5/07/2010

Ohh so that's it...

Well I've got one follower. Which is one more than I should have since I don't post. I think I had two at one point. Oh the good old days. I suppose I should now inform said follower that I hadn't logged in in such a long time that I even forgot what the name of the blog was. That is all.

1/22/2009

Louisi-Ana a Woman, Mississippi a Man

I noticed that Brian's gChat status message was, "Louisiana Woman Mississippi Man"

Which inspired me to write:

The young fertile land of Louisi-Ana opened herself to Mississippi's thunderous snarled driving flow. She knew she would. It was all just a matter of time before Louisi-Ana spread the shores of her nubile length to his massive ever urging. She knew it the first time Mississippi ever so slightly glanced her in passing. The tingle of movement she felt throughout her core. Louisi-Ana blushed at the excitement she felt, but even more so at the slight dampness she developed from Mississippi's touch. He never noticed her, and never would. Louisi-Ana was just one in a long line of conquests towards his ultimate goal, Delta Gulf.

Some times the oddest things inspire you; you know?

Delta was a warm and welcoming woman. She was full of life and in body. Her every voluptuous curve filled Mississippi with an uncontrollable lusting to be with her. Though once he had her, he was still not satisfied. The hunt, the longing to be with her had changed him. It changed him from wanting something to wanting to want something. It was only desire that could satiate him...

8/12/2008

fecal ejection defensive maneuver

Today I was going to post the following in the MN Renaissance Festival 2008 google Group:
Katie; if you are the Katie and Aaron that live near Don I will at least be a familiar face as I've been in your house multiple times, and have even seen one of your dogs preform it's fecal ejection defensive maneuver. You and Aaron, are welcome to stay at my house as well, sans dog.
Good thing I didn't, since it's not the same people. It's Jamie and Aaron that live near Don and have the pootapulting dog. I don't know who the hell Katie and Aaron are.

=-=-=-=-=-=
Yesterday while driving to the grocery store I saw a black guy in a Chevy Caprice Classic painted to look like the Dukes of Hazzard's General Lee. I think irony was lost on him.

=-=-=-=-=-=
Sunday I thought I left my keys in my pants pocket and lost them while riding my motorcycle. I thought about how I would look for them, and then I remember the Jack Handy-ism:
When you loose your keys in a volcano, forget about them man, they're gone.
At least I think it was a Jack Handy-ism, but I can't find any evidence of it being so on the internet. If it isn't, I take full creative responsibility.
-Mikel

8/08/2008

my Bonnie Prince Charlie review got a review

Here is my review:
Extraordinarily Magnificent
by Mikel
Rating: 5 kitties
Extraordinarily Magnificent ( a review in Don King's voice):

Historical underpinnings, and dramatically uncanny.
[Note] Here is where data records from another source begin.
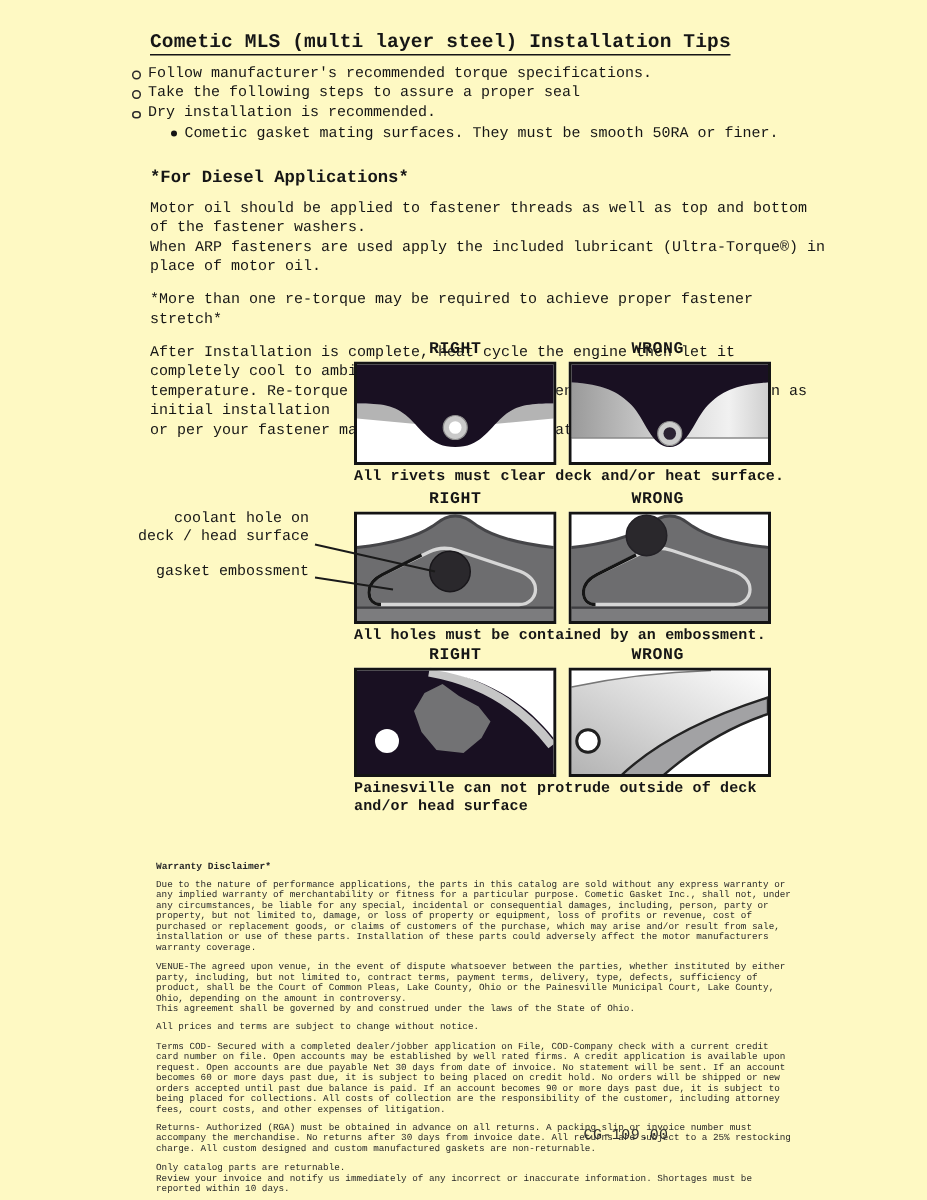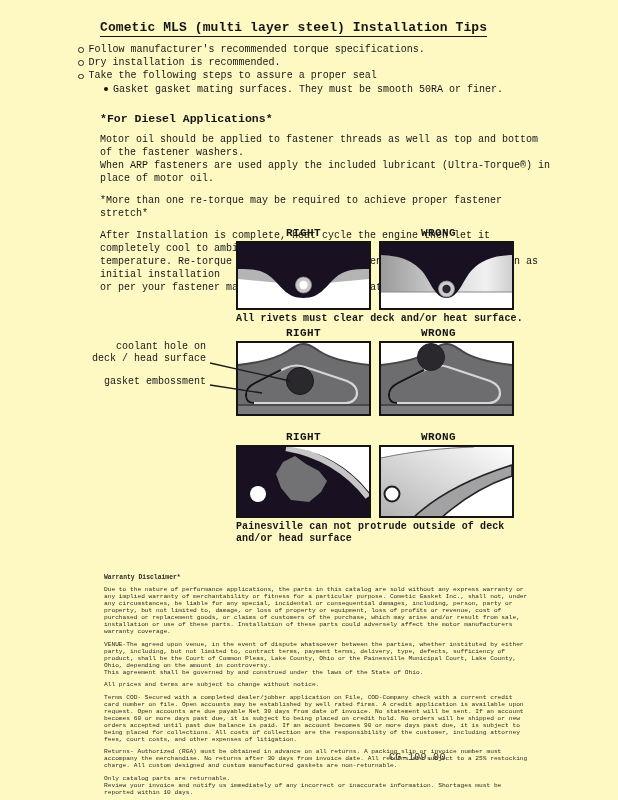--- a/index.html
+++ b/index.html
@@ -10,21 +10,21 @@
     margin:0 auto;
     overflow:hidden;
     font-family:Liberation Mono, monospace;
     color:#161616;
   }
   .title{
     position:absolute;left:100px;top:20px;margin:0;
     font-size:13px;font-weight:700;letter-spacing:.1px;
     display:inline-block;border-bottom:1.6px solid #151515;padding-bottom:1px;
   }
-  .tips{position:absolute;left:78px;top:43px;width:470px;text-align:center;}
+  .tips{position:absolute;left:88px;top:43px;width:470px;text-align:center;}
   .tip{display:flex;align-items:flex-start;font-size:10px;line-height:13.2px;}
   .tip .dot{flex:0 0 auto;margin:4.2px 5px 0 0;}
   .dot.hollow{width:3.6px;height:3.6px;border:1.1px solid #2a2a2a;border-radius:50%;background:transparent;}
   .dot.filled{width:4px;height:4px;border-radius:50%;background:#151515;margin-top:4.6px;}
   .tip.sub{margin-left:26px;}
   .diesel{position:absolute;left:100px;top:112px;width:452px;}
   .diesel-heading{font-size:11.5px;font-weight:700;margin:0 0 8px 0;}
   p.body{font-size:10px;line-height:13px;margin:0 0 9px 0;}
   .pre{white-space:pre-line;}
   .fig{position:absolute;left:236px;}
@@ -50,29 +50,29 @@
 
   <h1 class="title">Cometic MLS (multi layer steel) Installation Tips</h1>
 
   <div class="tips">
     <div class="tip">
       <span class="dot hollow"></span>
       <span>Follow manufacturer's recommended torque specifications.</span>
     </div>
     <div class="tip">
       <span class="dot hollow"></span>
-      <span>Dry installation is recommended.</span>
+      <span>Take the following steps to assure a proper seal</span>
     </div>
     <div class="tip">
       <span class="dot hollow"></span>
-      <span>Take the following steps to assure a proper seal</span>
+      <span>Dry installation is recommended.</span>
     </div>
     <div class="tip sub">
       <span class="dot filled"></span>
-      <span>Gasket gasket mating surfaces.  They must be smooth 50RA or finer.</span>
+      <span>Cometic gasket mating surfaces.  They must be smooth 50RA or finer.</span>
     </div>
   </div>
 
   <div class="diesel">
     <div class="diesel-heading">*For Diesel Applications*</div>
     <p class="body pre">Motor oil should be applied to fastener threads as well as top and bottom of the fastener washers.
 When ARP fasteners are used apply the included lubricant (Ultra-Torque®) in place of motor oil.</p>
     <p class="body">*More than one re-torque may be required to achieve proper fastener stretch*</p>
     <p class="body pre">After Installation is complete, heat cycle the engine then let it completely cool to ambient
 temperature. Re-torque the cylinder head fasteners in the same pattern as initial installation
@@ -144,20 +144,21 @@
         <path d="M18,62 C13,62 10,59 10,54 C10,49 13,45 19,42 L50,27 C56,24 63,24 69,26 L111,40 C118,43 121,47 121,52 C121,57 117,62 110,62 Z" fill="none" stroke="#d6d6d6" stroke-width="2.2"></path>
         <path d="M18,62 C13,62 10,59 10,54 C10,49 13,45 19,42 L45,29" fill="none" stroke="#161616" stroke-width="2.2"></path>
         <circle cx="52" cy="16" r="13.5" fill="#2a282c" stroke="#232126" stroke-width="1"></circle>
         <rect x="1" y="1" width="133" height="73" fill="none" stroke="#141414" stroke-width="2"></rect>
       </svg>
     </div>
     <svg class="leaders" width="95" height="45" viewBox="0 0 95 45">
       <line x1="6" y1="8" x2="86" y2="26" stroke="#1a1a1a" stroke-width="1.3"></line>
       <line x1="6" y1="30" x2="58" y2="38" stroke="#1a1a1a" stroke-width="1.3"></line>
     </svg>
+    <div class="fig-caption">All holes must be contained by an embossment.</div>
   </div>
 
   <div class="fig" id="fig3">
     <div class="fig-labels">
       <span class="fig-label">RIGHT</span>
       <span class="fig-label">WRONG</span>
     </div>
     <div class="fig-panels">
       <svg width="135" height="73" viewBox="0 0 135 73">
         <rect x="0" y="0" width="135" height="73" fill="#ffffff"></rect>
Wonderfully transcribed and transacted characters personificated by masterful thespians. Melodious and euphonious singing of frolicking folk songs, and multitudinous murder. It is the greatest Bonnie Prince Charlie play that has ever been, that will ever be!
And it got the following review:
from: Jenni
to: Mikel
date: Thu, Aug 7, 2008 at 8:37 PM
subject: Your review...

..Was a huge hit with my castmates. I saw a couple of shows on Monday, and the director couldn't stop talking about how funny your review was.
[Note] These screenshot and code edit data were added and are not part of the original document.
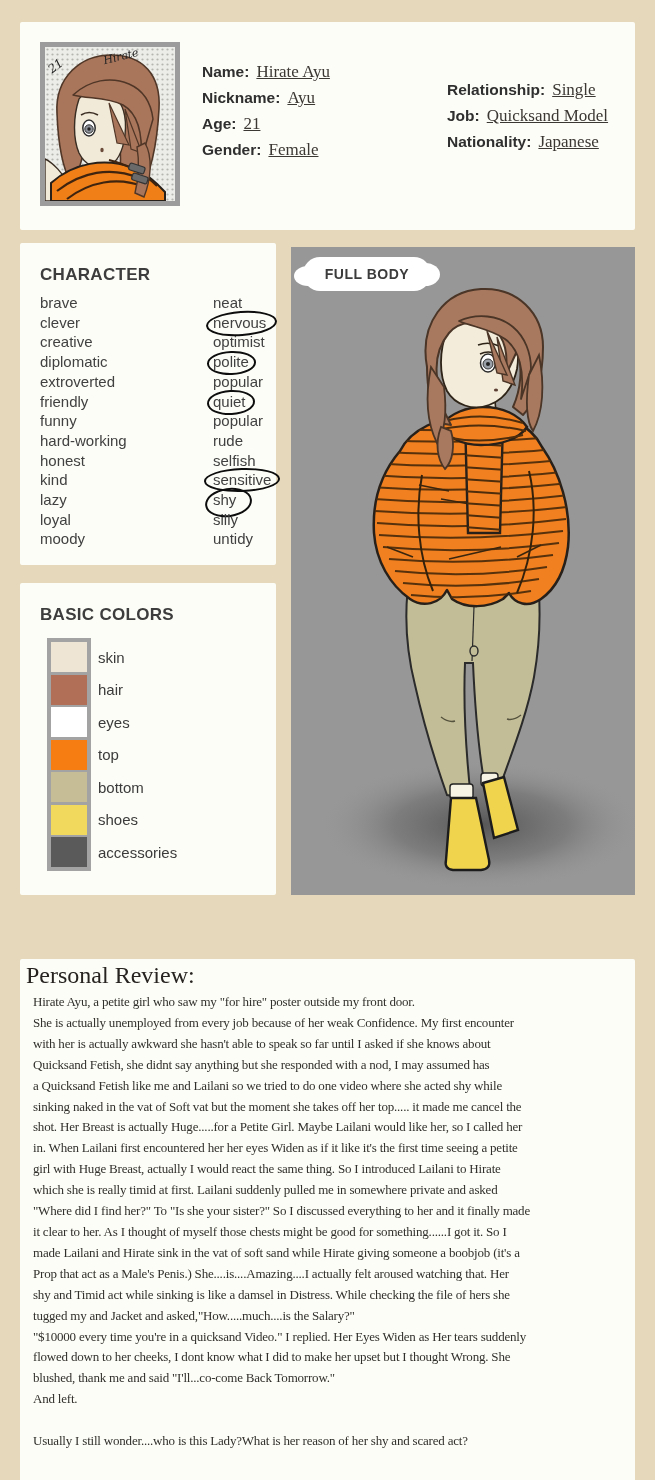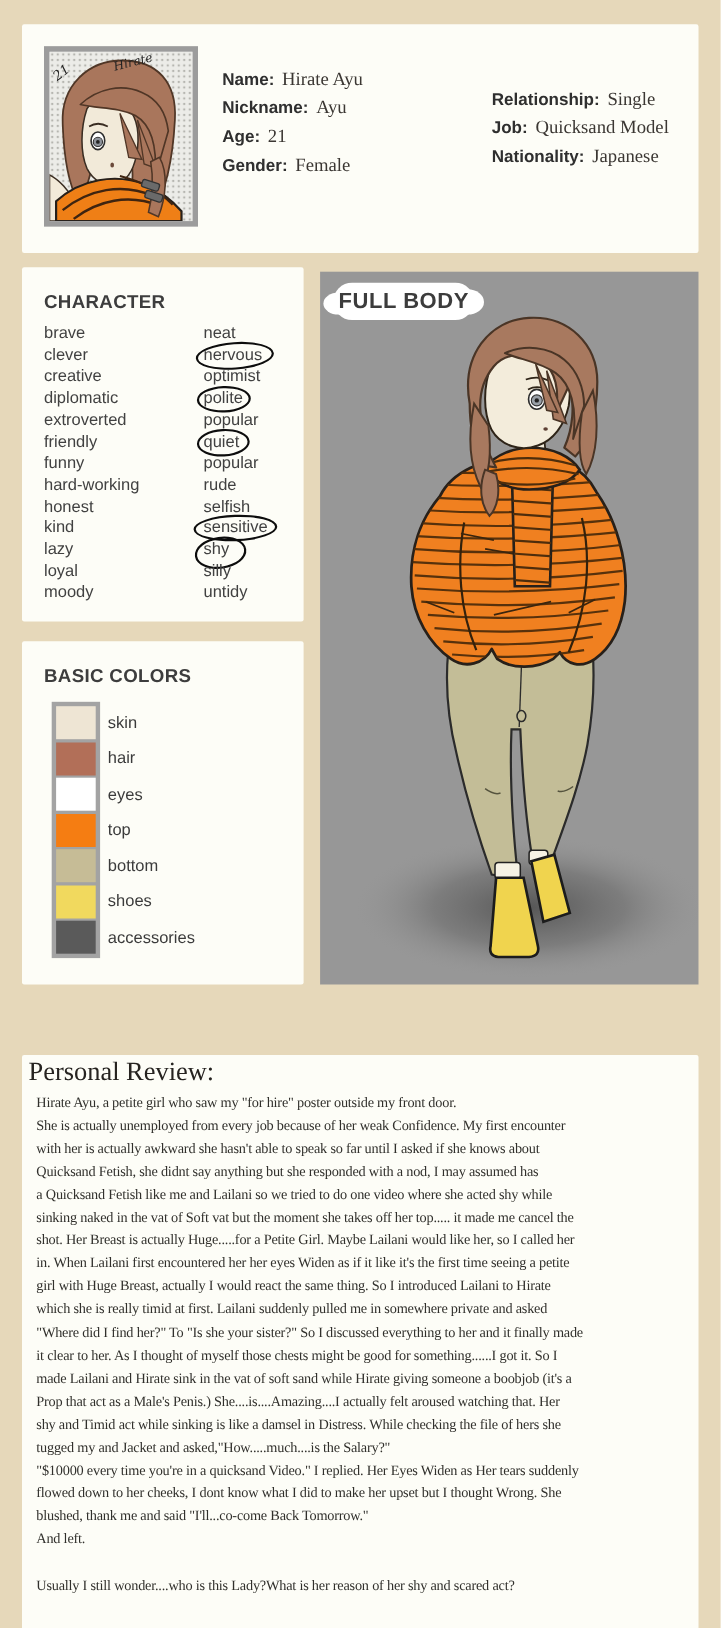--- a/index.html
+++ b/index.html
@@ -14,27 +14,27 @@
   .portrait-frame svg{display:block;}
   .hw{position:absolute;font-family:"DejaVu Serif",serif;font-style:italic;color:#222;}
   .hw-name{left:58px;top:3px;font-size:11px;transform:rotate(-14deg);}
   .hw-age{left:3px;top:12px;font-size:12px;transform:rotate(-38deg);}
 
   .fields{position:absolute;}
   .fields-left{left:182px;top:40px;}
   .fields-right{left:427px;top:58px;}
   .field{margin-bottom:6px;white-space:nowrap;}
   .flabel{font-weight:bold;font-size:15.5px;color:#2f2f2f;}
-  .fvalue{font-family:"Liberation Serif",serif;font-size:17px;color:#3b3733;margin-left:7px;}
+  .fvalue{font-family:"Liberation Serif",serif;font-size:17px;color:#3b3733;margin-left:7px;text-decoration:underline;}
 
   
   .character-panel{left:20px;top:243px;width:256px;height:322px;}
   .panel-title{position:absolute;left:20px;top:22px;font-size:17px;font-weight:700;
     color:#3d3d3d;letter-spacing:.3px;}
-  .traits-cols{position:absolute;left:20px;top:50px;display:flex;}
+  .traits-cols{position:absolute;left:20px;top:50px;display:flex;gap:28px;}
   .traits{list-style:none;margin:0;padding:0;}
   .traits li{position:relative;width:max-content;font-size:15px;line-height:19.7px;color:#414141;}
   .traits-l{width:145px;}
   .ring{display:none;}
   .ring.on{display:block;position:absolute;inset:-2px -9px;border:2.5px solid #0d0d0d;
     border-radius:50%;transform:rotate(-2deg);pointer-events:none;}
   .traits-r li:nth-child(2)  .ring.on{inset:-2px -11px -3px -7px;transform:rotate(-4deg);}
   .traits-r li:nth-child(4)  .ring.on{inset:-1px -7px -3px -6px;transform:rotate(-2deg);}
   .traits-r li:nth-child(6)  .ring.on{inset:-2px -9px -3px -6px;transform:rotate(-3deg);}
   .traits-r li:nth-child(10) .ring.on{inset:-2px -9px;transform:rotate(-2deg);}
@@ -42,21 +42,21 @@
 
   
   .fullbody-panel{position:absolute;left:291px;top:247px;width:344px;height:648px;background:#979797;}
   .fb-cloud{position:absolute;left:12px;top:10px;width:128px;height:34px;background:#fff;
     border-radius:17px;z-index:2;}
   .fb-cloud::before{content:"";position:absolute;left:-9px;top:9px;width:28px;height:20px;
     background:#fff;border-radius:50%;}
   .fb-cloud::after{content:"";position:absolute;right:-9px;top:6px;width:30px;height:23px;
     background:#fff;border-radius:50%;}
   .fb-cloud span{position:relative;display:block;text-align:center;line-height:34px;
-    font-size:20px;font-weight:600;color:#3c3c3c;letter-spacing:.5px;z-index:3;}
+    font-size:14px;font-weight:600;color:#3c3c3c;letter-spacing:.5px;z-index:3;}
   .fb-art{position:absolute;left:0;top:0;}
 
   
   .colors-panel{left:20px;top:583px;width:256px;height:312px;}
   .swatch-frame{position:absolute;left:27px;top:55px;width:36px;padding:4px;background:#a3a3a3;
     display:flex;flex-direction:column;gap:2.5px;}
   .swatch{width:36px;height:30px;}
   .swatch-labels{position:absolute;left:78px;top:55px;padding:4px 0;display:flex;
     flex-direction:column;gap:2.5px;}
   .swatch-labels div{height:30px;display:flex;align-items:center;font-size:15px;color:#3b3b3b;}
Just thought you would like to know. Thanks again.
Jenni
It's nice to be appreciated for basically being an ass that wishes he was smarter than he is. Also the play was good, you should go see it.

-Mikel

P.S. Yes I know that personificated is not a word.
P.P.S. I'll probably regret this posting once I figure out how I actually want to blog.
P.P.P.S. Although I used them, I still think postscripts with electronic messages are ridiculous and/or hilarious.